====== RECORDS TO USE

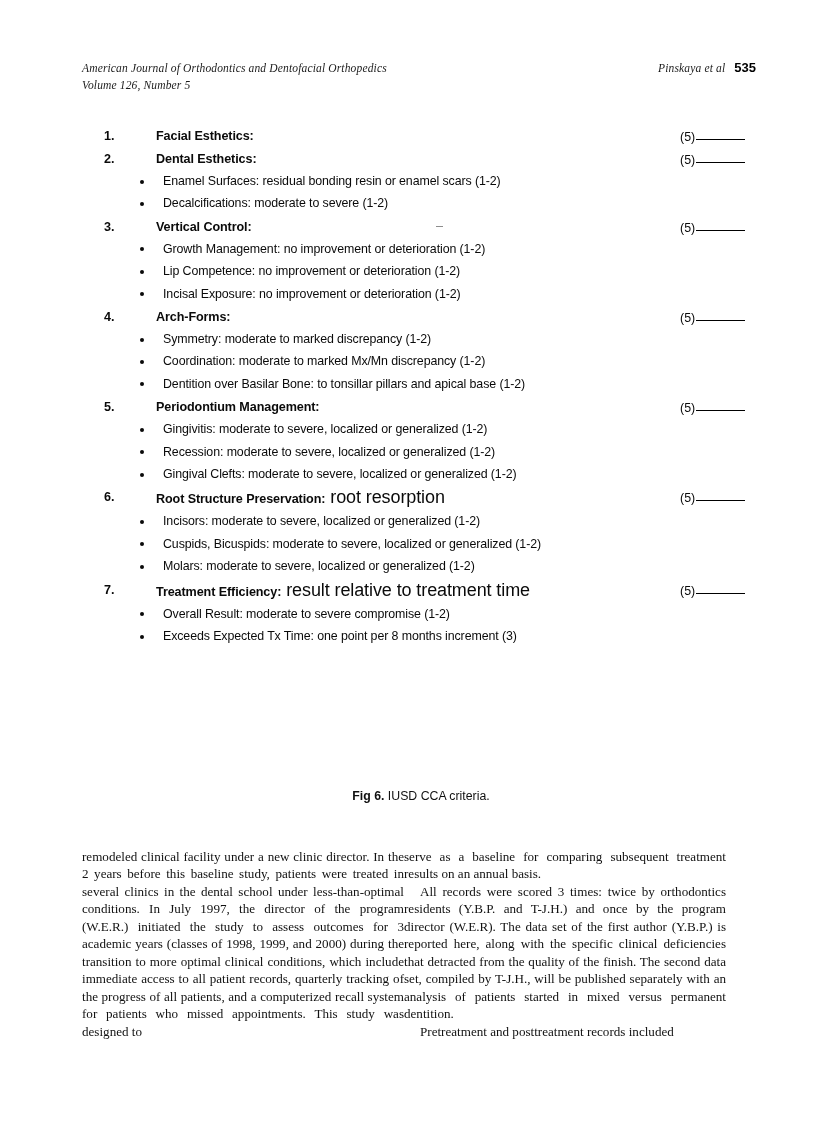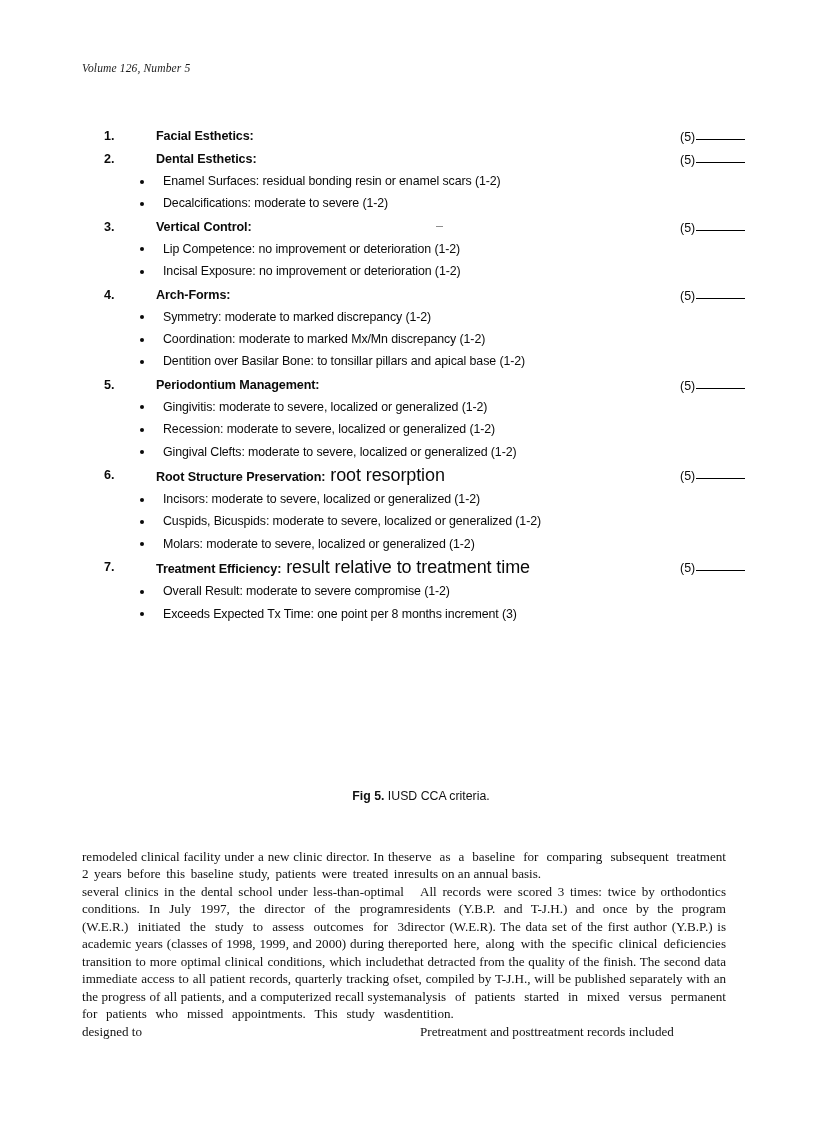--- a/index.html
+++ b/index.html
@@ -185,6 +185,13 @@
 <body>
 
 <div class="running-head">
+  <div class="rh-row">
+    <div class="rh-left">American Journal of Orthodontics and Dentofacial Orthopedics</div>
+    <div class="rh-right">
+      <span class="rh-author">Pinskaya et al</span>
+      <span class="rh-page">535</span>
+    </div>
+  </div>
   <div class="rh-second">Volume 126, Number 5</div>
 </div>
 

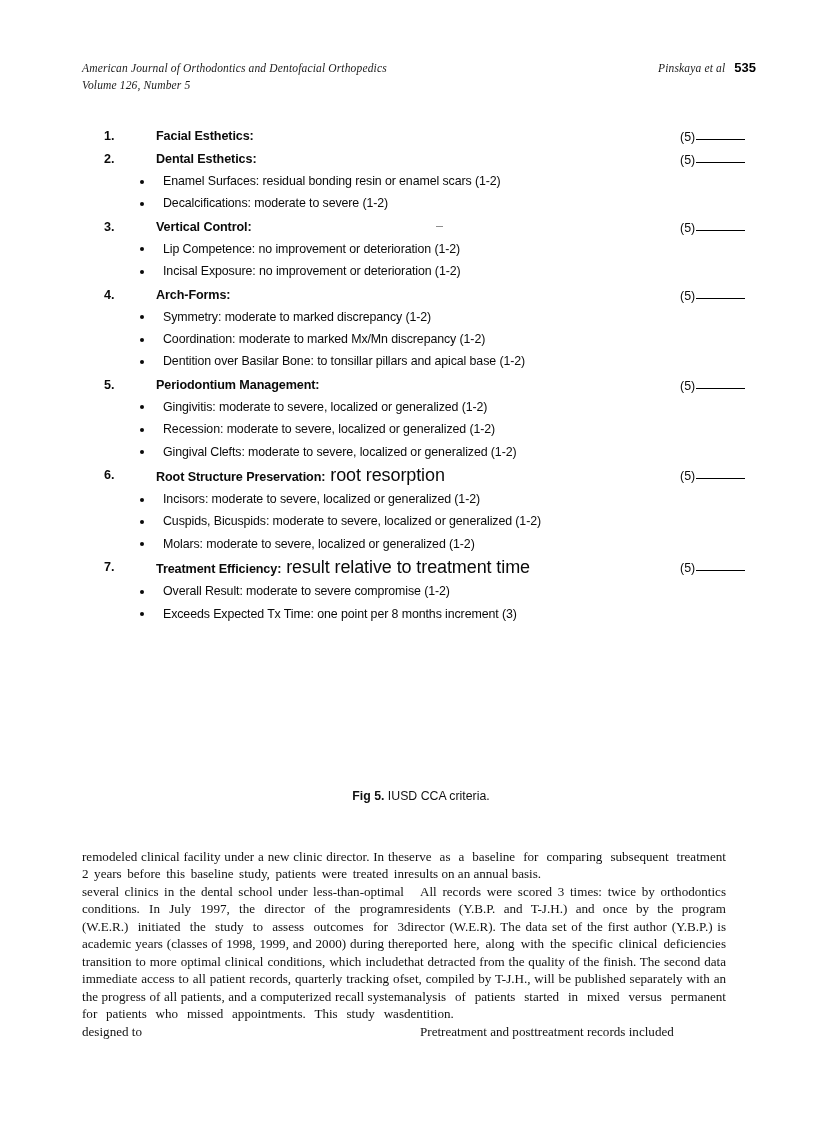--- a/index.html
+++ b/index.html
@@ -219,6 +219,7 @@
             <span class="score-rule"></span>
           </span></div>
         <ul class="bullets">
+          <li class="bullet">Growth Management: no improvement or deterioration (1-2)</li>
           <li class="bullet">Lip Competence: no improvement or deterioration (1-2)</li>
           <li class="bullet">Incisal Exposure: no improvement or deterioration (1-2)</li>
         </ul>

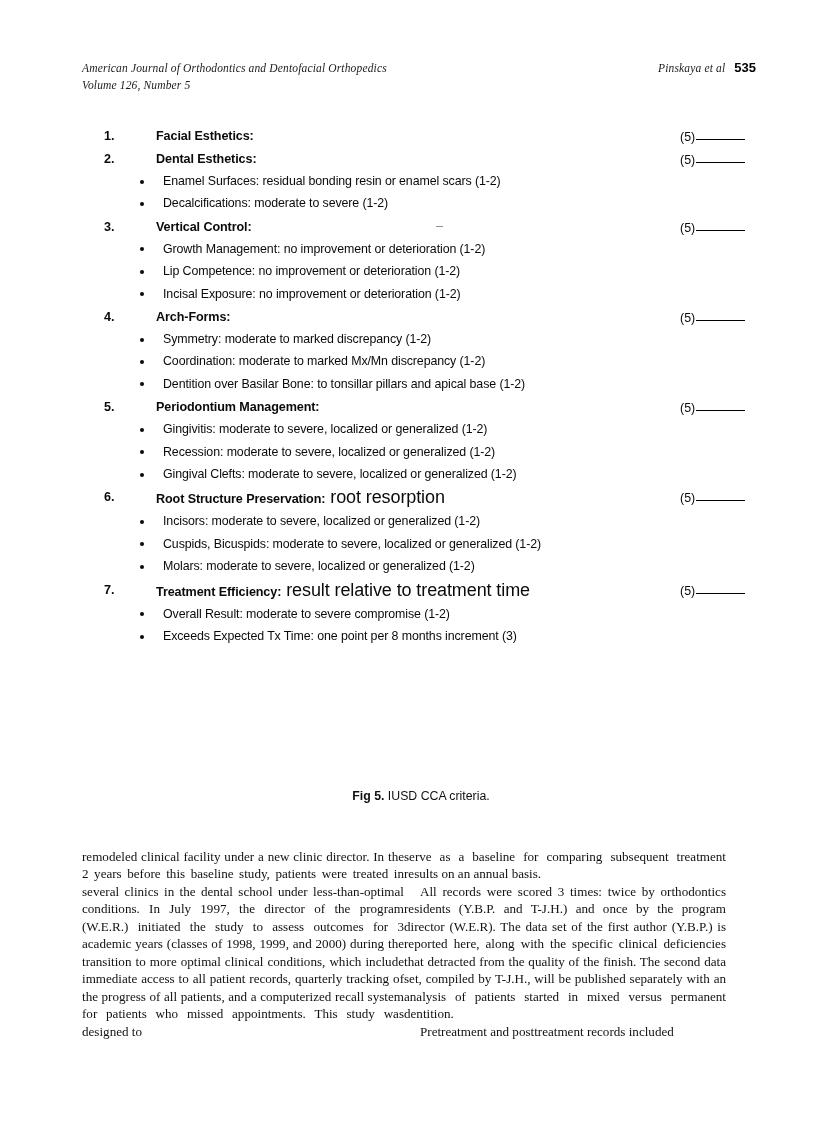--- a/index.html
+++ b/index.html
@@ -271,7 +271,7 @@
 </div>
 
 <div class="fig-caption">
-  <b>Fig 5.</b>
+  <b>Fig 6.</b>
   <span>IUSD CCA criteria.</span>
 </div>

============

* [BRIEF]: In the records above, find each line that mentions the string "deterioration", then copy it.

* [SOLUTION FOR THIS PROBLEM]:
+          <li class="bullet">Growth Management: no improvement or deterioration (1-2)</li>
           <li class="bullet">Lip Competence: no improvement or deterioration (1-2)</li>
           <li class="bullet">Incisal Exposure: no improvement or deterioration (1-2)</li>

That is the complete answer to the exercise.